AUSTIN, Texas — Equipment financing is projected to increase into 2025, driven by technology advances and easing inflation.
Of roughly 600 businesses, 42% plan to increase their equipment and software acquisitions in 2025, while 42% expect acquisition volume to stay the same, according to the Equipment Leasing and Finance Foundation’s industry Horizon Report, released Oct. 28. Among the businesses with plans to increase acquisitions, 44% expect to ramp up investment activity by 51% or more.
Technology advancements are the most influential factor behind the anticipated uptick in equipment purchasing. Sophisticated technology on new equipment could be the driving force, Jeff Jensen, vice president of Keybridge, ELFF’s research partner for economic reports and resources, said Oct. 28 at the Equipment Leasing and Finance Association (ELFA) convention.
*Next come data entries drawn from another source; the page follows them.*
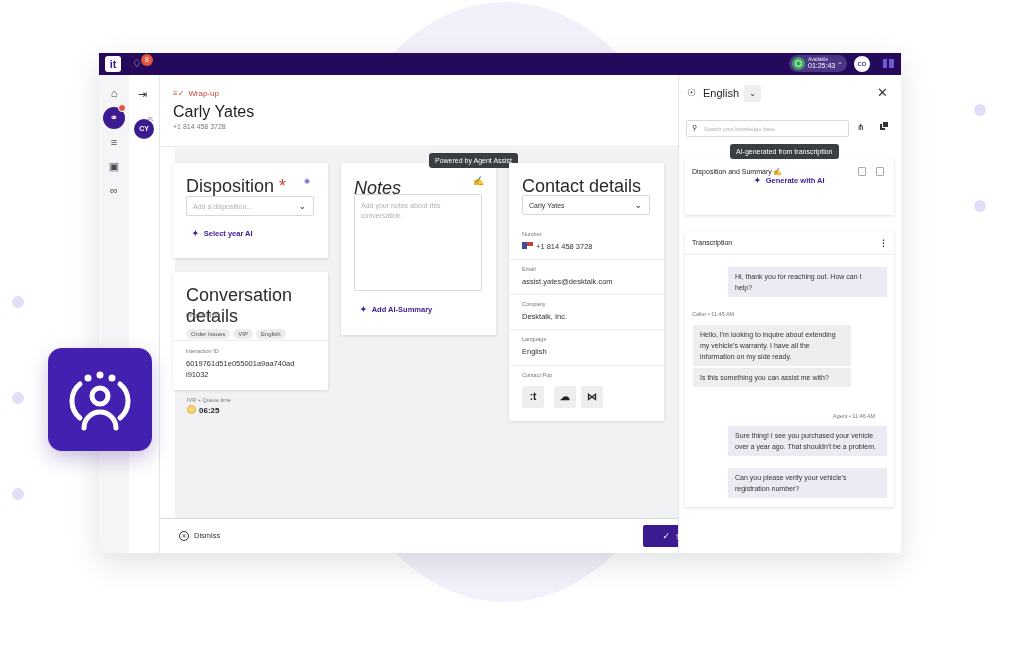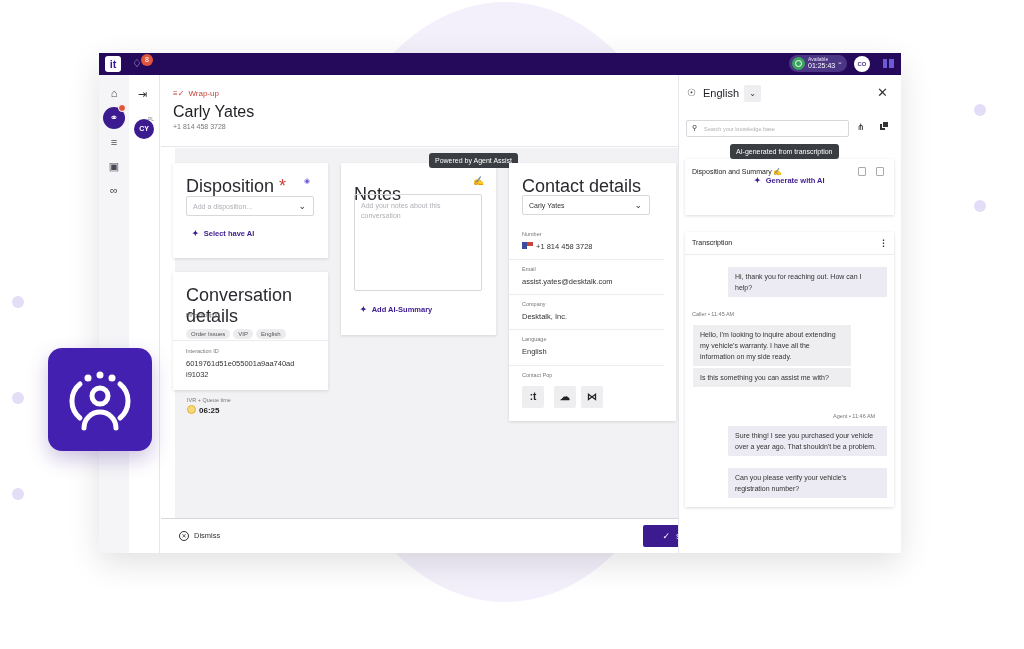--- a/index.html
+++ b/index.html
@@ -167,7 +167,7 @@
         <div class="queue-val" style="left:12px;top:257px;"><span class="clock-icon"></span><span>06:25</span></div>
 
         <div class="card" style="left:166px;top:15px;width:155px;height:172px;">
-          <div class="card-title" style="left:13px;top:21px;">Notes</div>
+          <div class="card-title" style="left:13px;top:15px;font-style:italic;">Notes</div>
           <div class="eye-icon" style="left:132px;top:13px;color:#555;font-size:9px;">✍</div>
           <div class="textarea" style="left:13px;top:31px;width:128px;height:97px;">Add your notes about this conversation</div>
           <div class="ai-link" style="left:19px;top:142px;"><span class="sparkle">✦</span><span>Add AI-Summary</span></div>

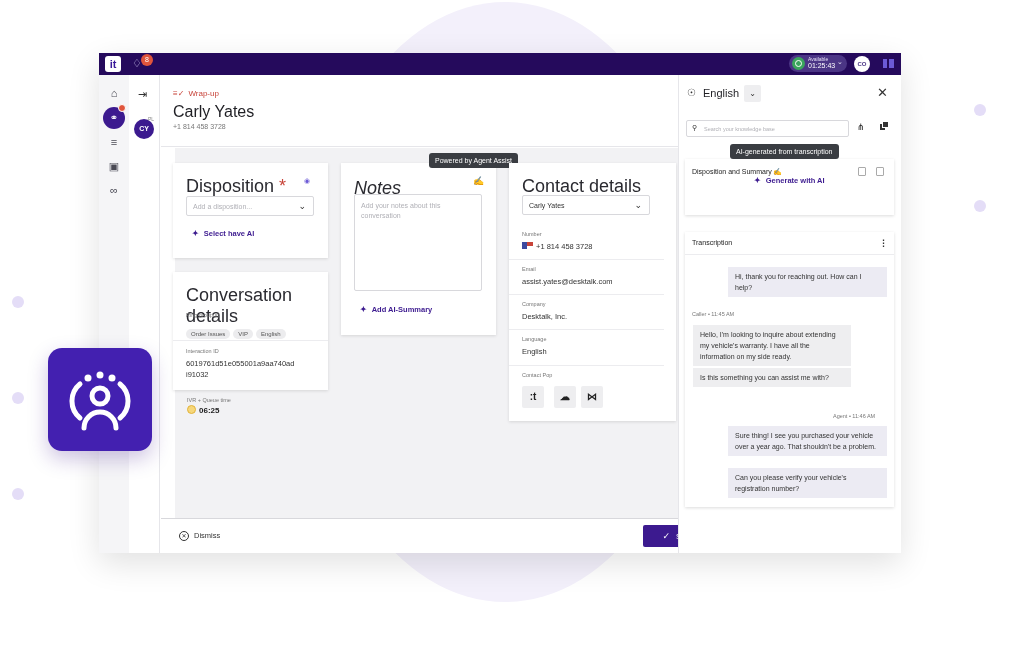--- a/index.html
+++ b/index.html
@@ -174,7 +174,7 @@
         </div>
         <div class="tooltip" style="left:254px;top:5px;">Powered by Agent Assist</div>
 
-        <div class="card" style="left:334px;top:15px;width:167px;height:258px;">
+        <div class="card" style="left:334px;top:15px;width:155px;height:258px;">
           <div class="card-title" style="left:13px;top:13px;">Contact details</div>
           <div class="select filled" style="left:13px;top:32px;width:128px;">
             <span>Carly Yates</span>

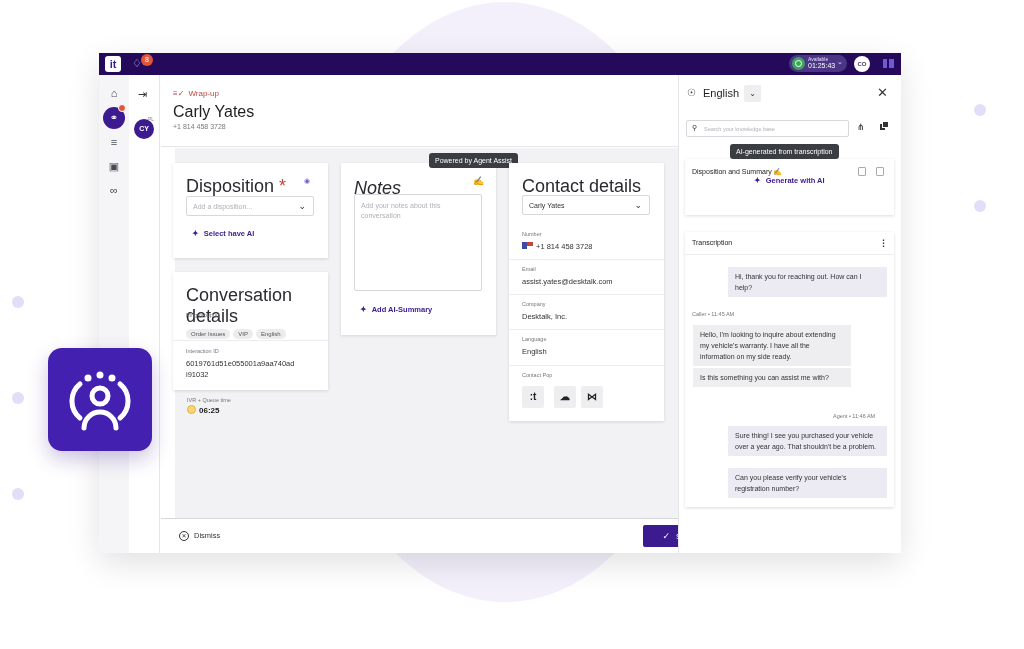--- a/index.html
+++ b/index.html
@@ -149,7 +149,7 @@
             <span>Add a disposition...</span>
             <span class="chev">⌄</span>
           </div>
-          <div class="ai-link" style="left:19px;top:66px;"><span class="sparkle">✦</span><span>Select have AI</span></div>
+          <div class="ai-link" style="left:19px;top:66px;"><span class="sparkle">✦</span><span>Select year AI</span></div>
         </div>
 
         <div class="card" style="left:-2px;top:124px;width:155px;height:118px;">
“I think, particularly because of the pandemic, there were some people that maybe wanted to get an update that couldn’t because of some of the supply chain constraints,” he said.
Future brightens
The equipment finance industry is projected to grow 4.3% to $1.4 trillion in 2024, according to the report. The market is expected to grow 2.4% in 2025 and 7.3% over the next three years to nearly $1.5 trillion.
Equipment lenders are optimistic about the future as many businesses look to capitalize on more potential interest rate cuts this year and next year, Wintrust Specialty Finance President and Chief Executive David Normandin said at the ELFA event.
“I think getting the election out of the way, regardless of who wins, people will get back to work and invest in their businesses,” he said. “The [Federal Reserve] is going to continue to drop rates.”
Portfolio management will be a key to success as lenders continue to grapple with repossessed assets stemming from pandemic-related challenges while new customers emerge, Normandin said.